A new study from the Manhattan Institute, a free-market think tank based in New York City, reported improvements for one of Connecticut’s underfunded long-term debts – namely its medical benefits for state retirees and teachers.

Connecticut saw a decrease in the state’s actual liabilities for its other post-employment benefits (OPEB) and decreased yearly costs, while the state increased OPEB funding.

Between 2013 and 2017, Connecticut’s OPEB liability decreased by $1.7 billion and yearly payments decreased by $282 million, according to the study based on Connecticut’s 2017 valuation numbers.

“The decline is especially impressive, given that the discount rate was also reduced by almost 2%, a prudent move that increases the liability estimate,” wrote study author Thurston Powers. 

The study attributes the savings to the 2017 SEBAC agreement negotiated between Gov. Dannel Malloy and the state employee bargaining agent coalition. 

Part of the SEBAC agreement allowed Connecticut Comptroller Kevin Lembo to make administrative changes to the state’s OPEB plan for retirees over the age of 65, switching them to the Medicare Advantage plan.

The move was expected to save the state $130 million per year. House Republicans originally included the provision in their 2017 budget, but the change was factored into the SEBAC agreement.

But, the study cautioned the savings may just be short-term and will likely require more reforms in the future. 

“However, health-care cost projections return to likely greater-than-economic-growth rates in the early 2020s,” Powers wrote. “This suggests the 2017 reforms have not made the state’s OPEB plans more sustainable but rather improved their affordability in the short run.”

The Manhattan Institute study mirrors an analysis of the 2017 SEBAC agreement done by Pew Charitable Trusts for the Connecticut Business and Industry Association.

Pew noted that “current projections beyond the second year of the agreement do indicate a return to the higher rates of health care cost growth.”

Connecticut’s required contribution in 2017 was $1.03 billion toward its $17.9 billion OPEB liability, according to the Manhattan Institute study. However, the state only contributed $667 million toward the payment, underfunding OPEB by $367 million.

Connecticut’s required contribution in 2017 was $1.03 billion toward its $17.9 billion OPEB liability, according to the Manhattan Institute study. However, the state only contributed $667 million toward the payment, underfunding OPEB by $367 million.

Lawmakers budgeted $776 million toward retired state employees’ health service in 2020 and $847 million in 2021.
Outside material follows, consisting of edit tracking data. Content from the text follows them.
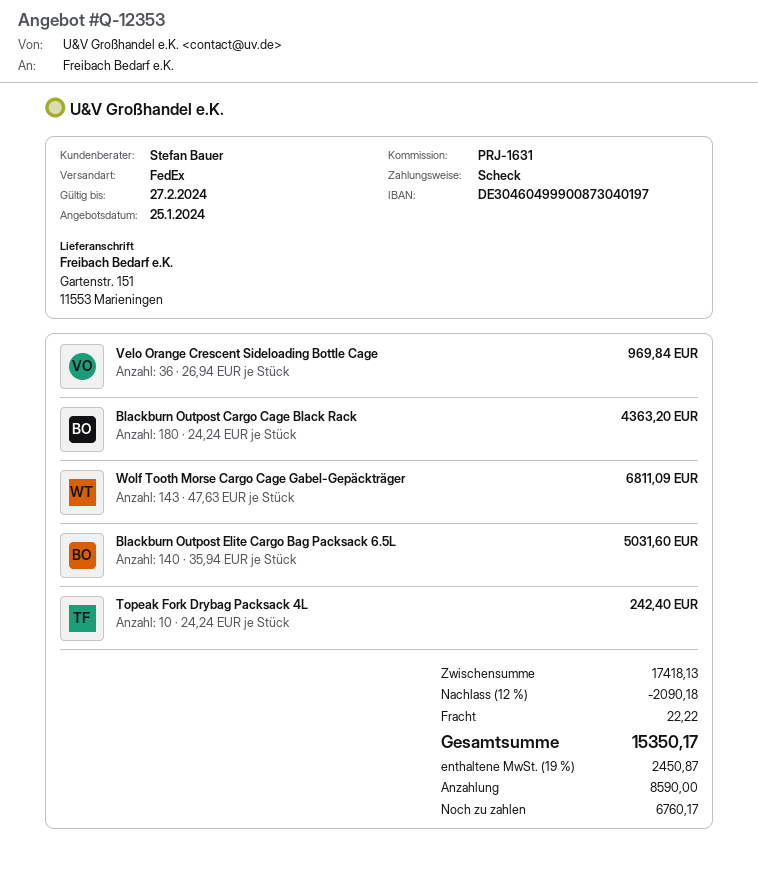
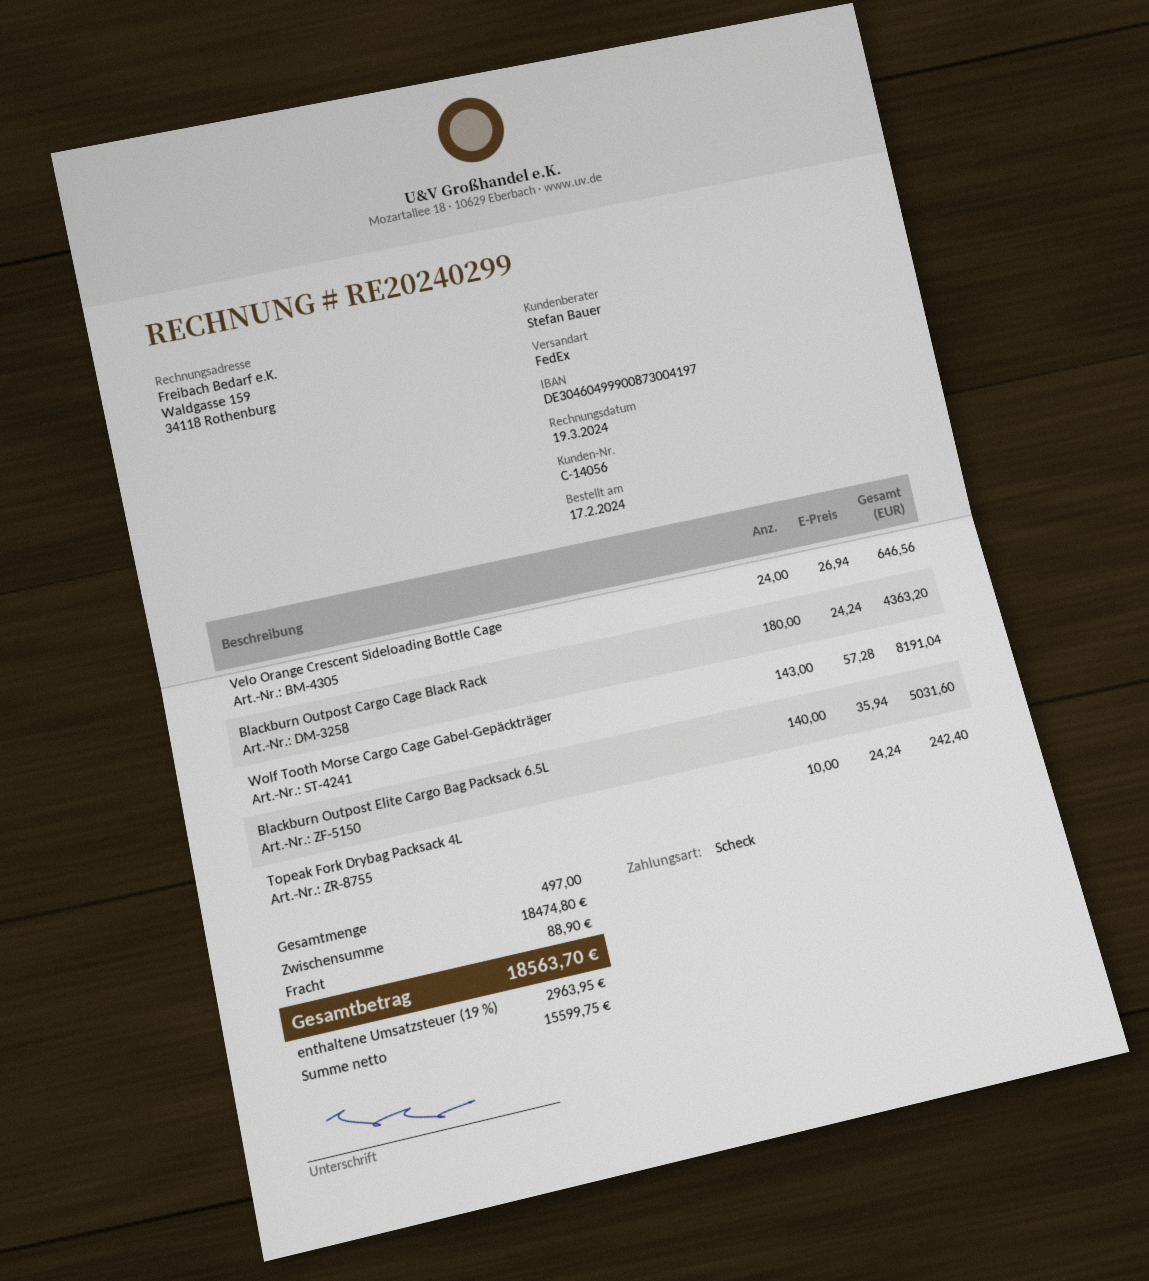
bank account: DE30460499900873040197 -> DE30460499900873004197
Velo Orange Crescent Sideloading Bottle Cage: 36 x 26.94 = 969.84 -> 24 x 26.94 = 646.56
Wolf Tooth Morse Cargo Cage Gabel-Gepäckträger: 143 x 47.63 = 6811.09 -> 143 x 57.28 = 8191.04
subtotal: 17418.13 -> 18474.80
discount: 12% = 2090.18 -> none
shipping: 22.22 -> 88.90
tax: 19% = 2450.87 -> 19% = 2963.95
total: 15350.17 -> 18563.70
Health care costs are determined by health care prices and usage. Prices are subject to fluctuation but have overall been trending upward, out-pacing economic growth. 

Usage for Connecticut may swing upwards as the state faces a possible spike in retirements, as state workers look to retire before 2022 when cost of living adjustments for state employee pensions are expected to change.  

Until 2011, Connecticut saved nothing for retiree medical benefits. The 2011 SEBAC agreement required state employees to contribute 3 percent of their earnings toward their retirement medical benefits for the first ten years of employment.

Connecticut matches this 3 percent contribution, leading to the state having $542 million in assets for its OPEB liabilities.

But the changes enacted by the 2017 SEBAC agreement may not be enough in the long run, according the Manhattan Institute study.

“Connecticut’s improvement is only impressive relative to itself, as it is one of a handful of states with significant OPEB liabilities,” the study says. “Future reforms, and potential disruptions for state employees and retirees, will likely be required.”

The Manhattan Institute study notes that health care cost projections are highly variable and subject to change with a large range of possible outcomes.

Connecticut’s retirement medical benefits are considered generous. From retirement to age 65, the former employee receives much the same health coverage as they received during their state service.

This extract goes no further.